# YOUR TASK
Please copy out the entries exactly, skipping any pictures.

Records from a dataset
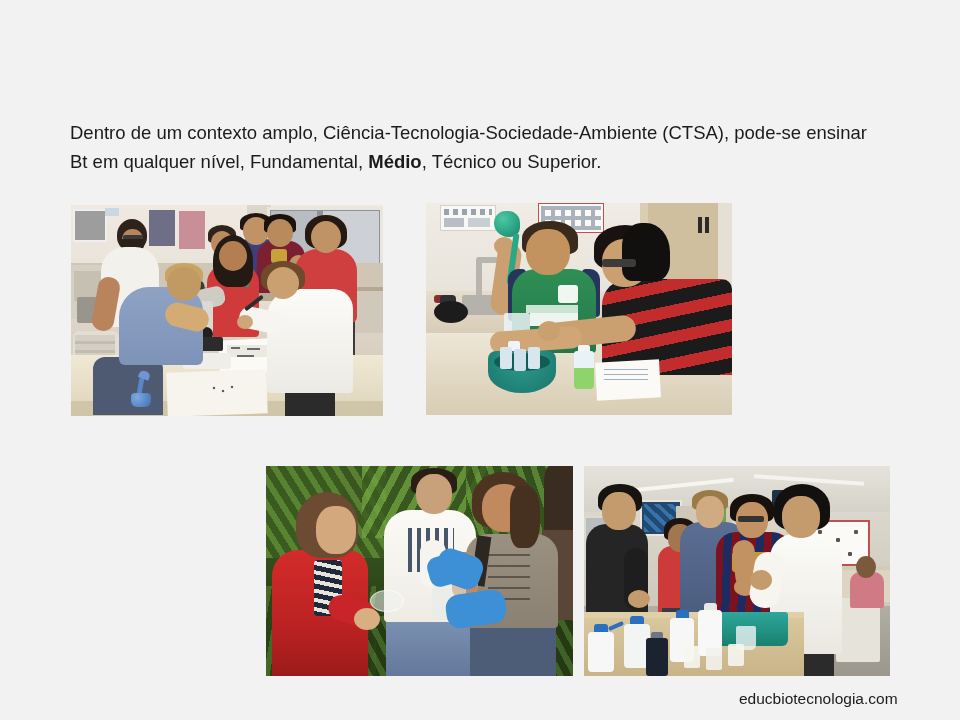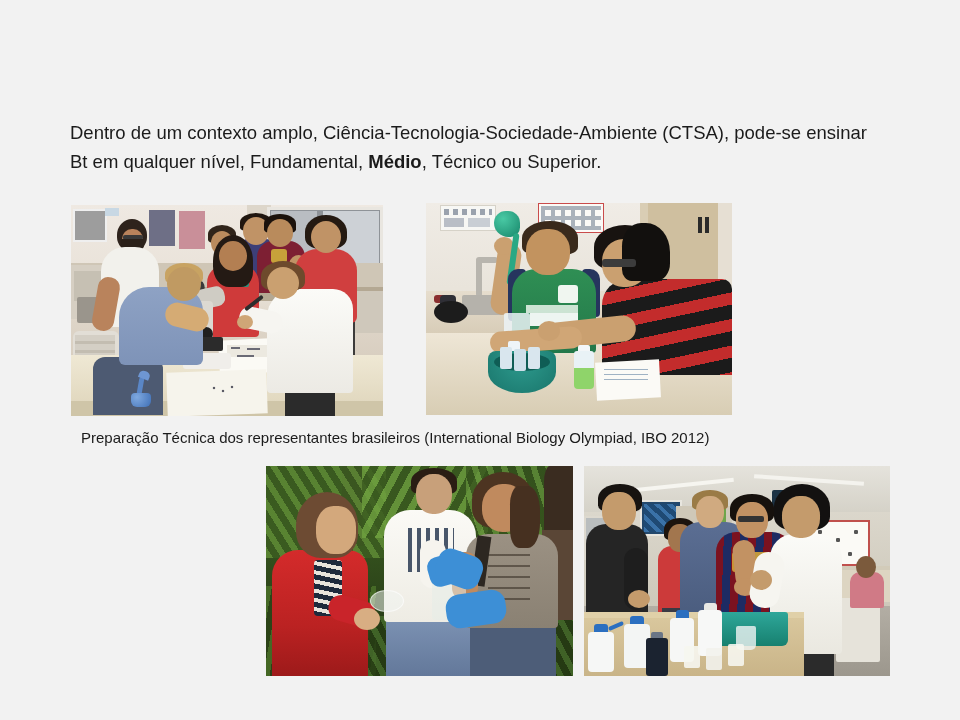"Preparação Técnica dos representantes" div.caption { html: <div>Preparação Técnica dos representantes brasileiros (International Biology Olympiad, IBO 2012)</div> -> none }
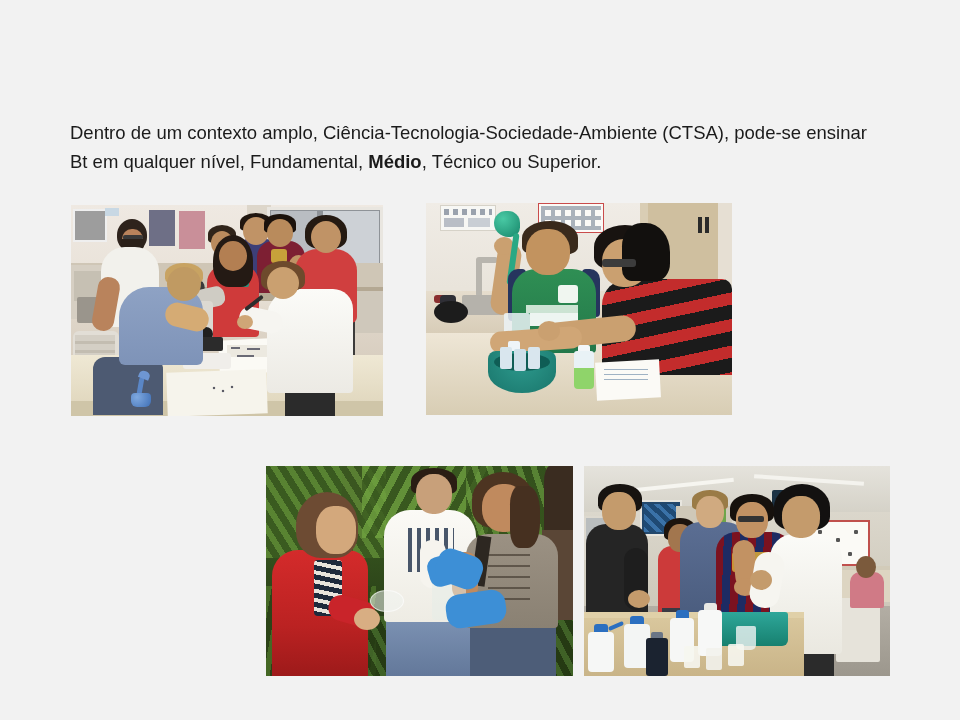"educbiotecnologia.com" div.footer { html: none -> <div>educbiotecnologia.com</div> }
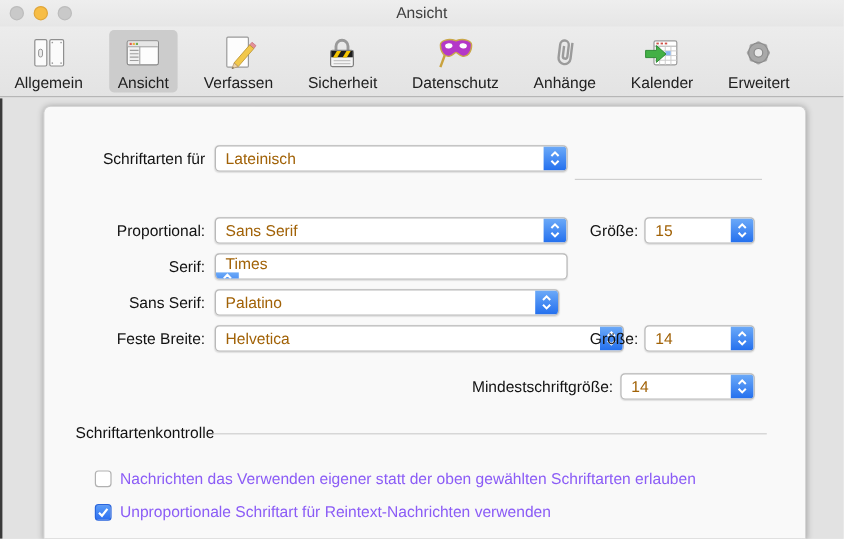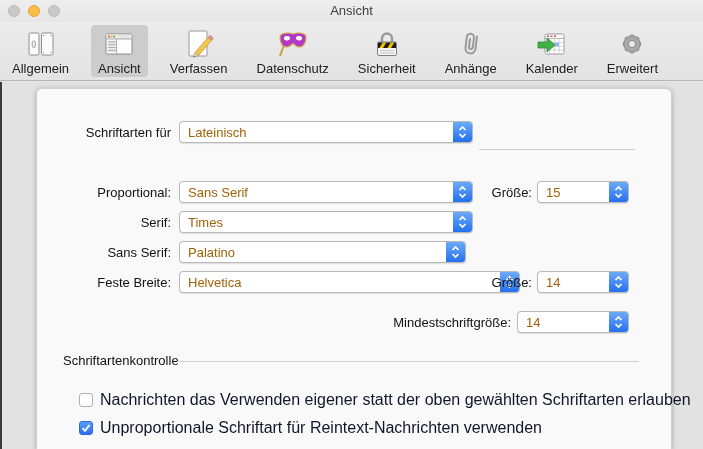"Datenschutz" div.tb-item { order: before "Sicherheit" -> after "Sicherheit" }
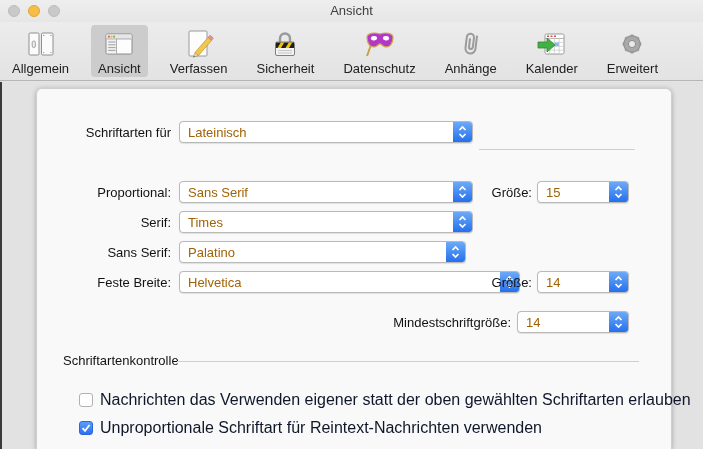"Times" div.popup { flex-direction: none -> column }
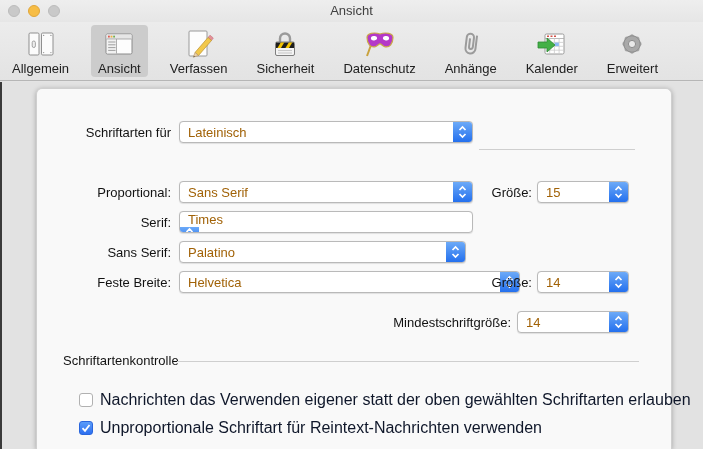"Nachrichten das Verwenden eigener statt" .cb-label { color: #0f172a -> #8b5cf6; font-size: 16px -> 13px }
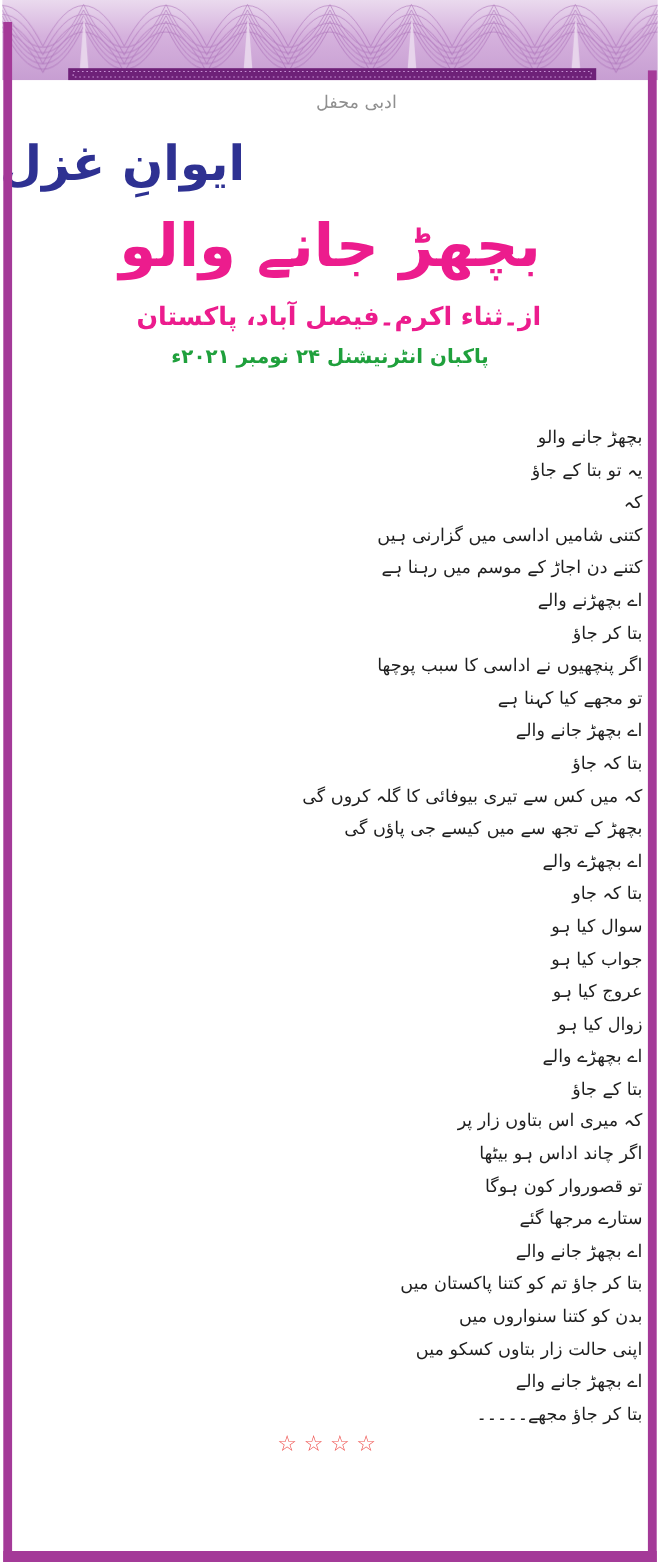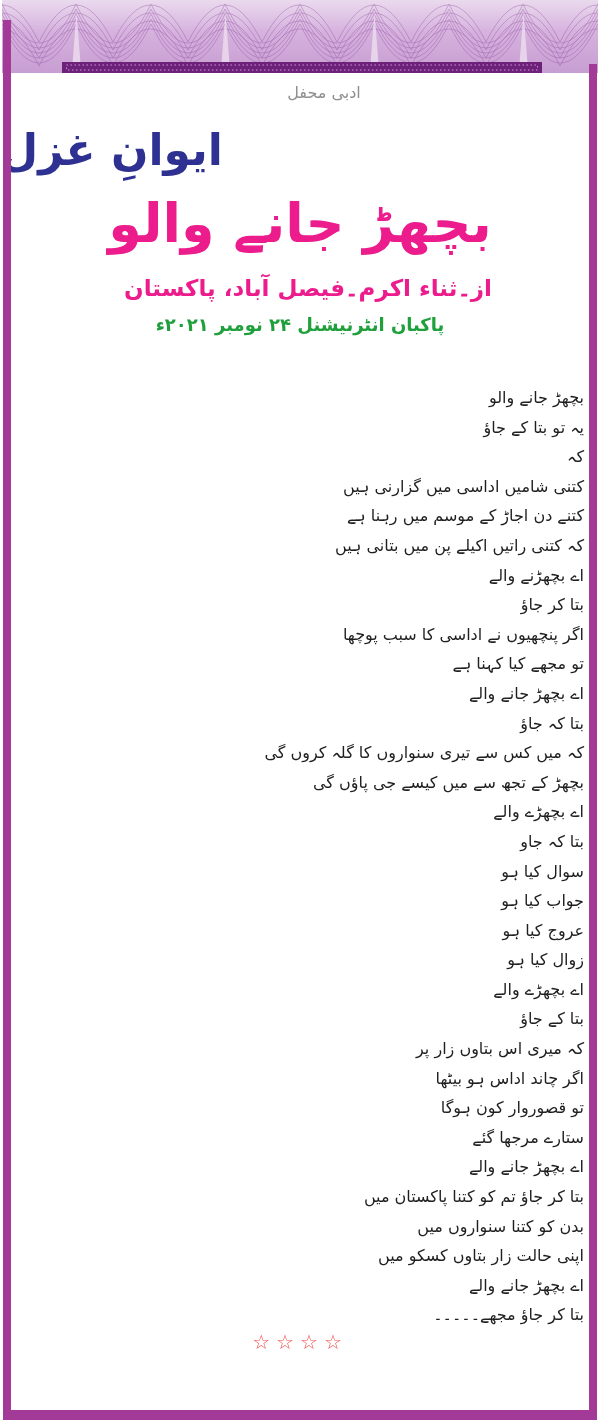"کہ کتنی راتیں اکیلے پن" p { html: <p>کہ کتنی راتیں اکیلے پن میں بتانی ہیں</p> -> none }
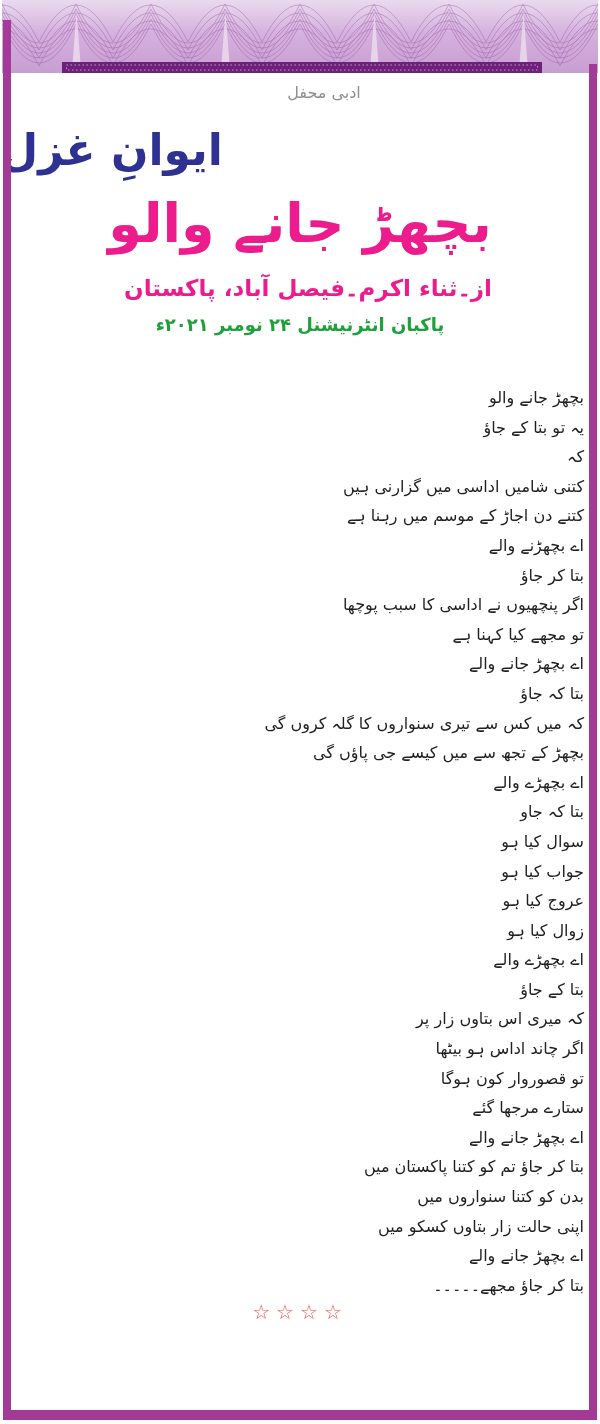"کہ میں کس سے تیری" p { text: سنواروں -> بیوفائی }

# SOLUTION TO THIS EXERCISE
"Preparação Técnica dos representantes" div.caption { html: <div>Preparação Técnica dos representantes brasileiros (International Biology Olympiad, IBO 2012)</div> -> none }
"educbiotecnologia.com" div.footer { html: none -> <div>educbiotecnologia.com</div> }
"Datenschutz" div.tb-item { order: before "Sicherheit" -> after "Sicherheit" }
"Times" div.popup { flex-direction: none -> column }
"Nachrichten das Verwenden eigener statt" .cb-label { color: #0f172a -> #8b5cf6; font-size: 16px -> 13px }
"کہ کتنی راتیں اکیلے پن" p { html: <p>کہ کتنی راتیں اکیلے پن میں بتانی ہیں</p> -> none }
"کہ میں کس سے تیری" p { text: سنواروں -> بیوفائی }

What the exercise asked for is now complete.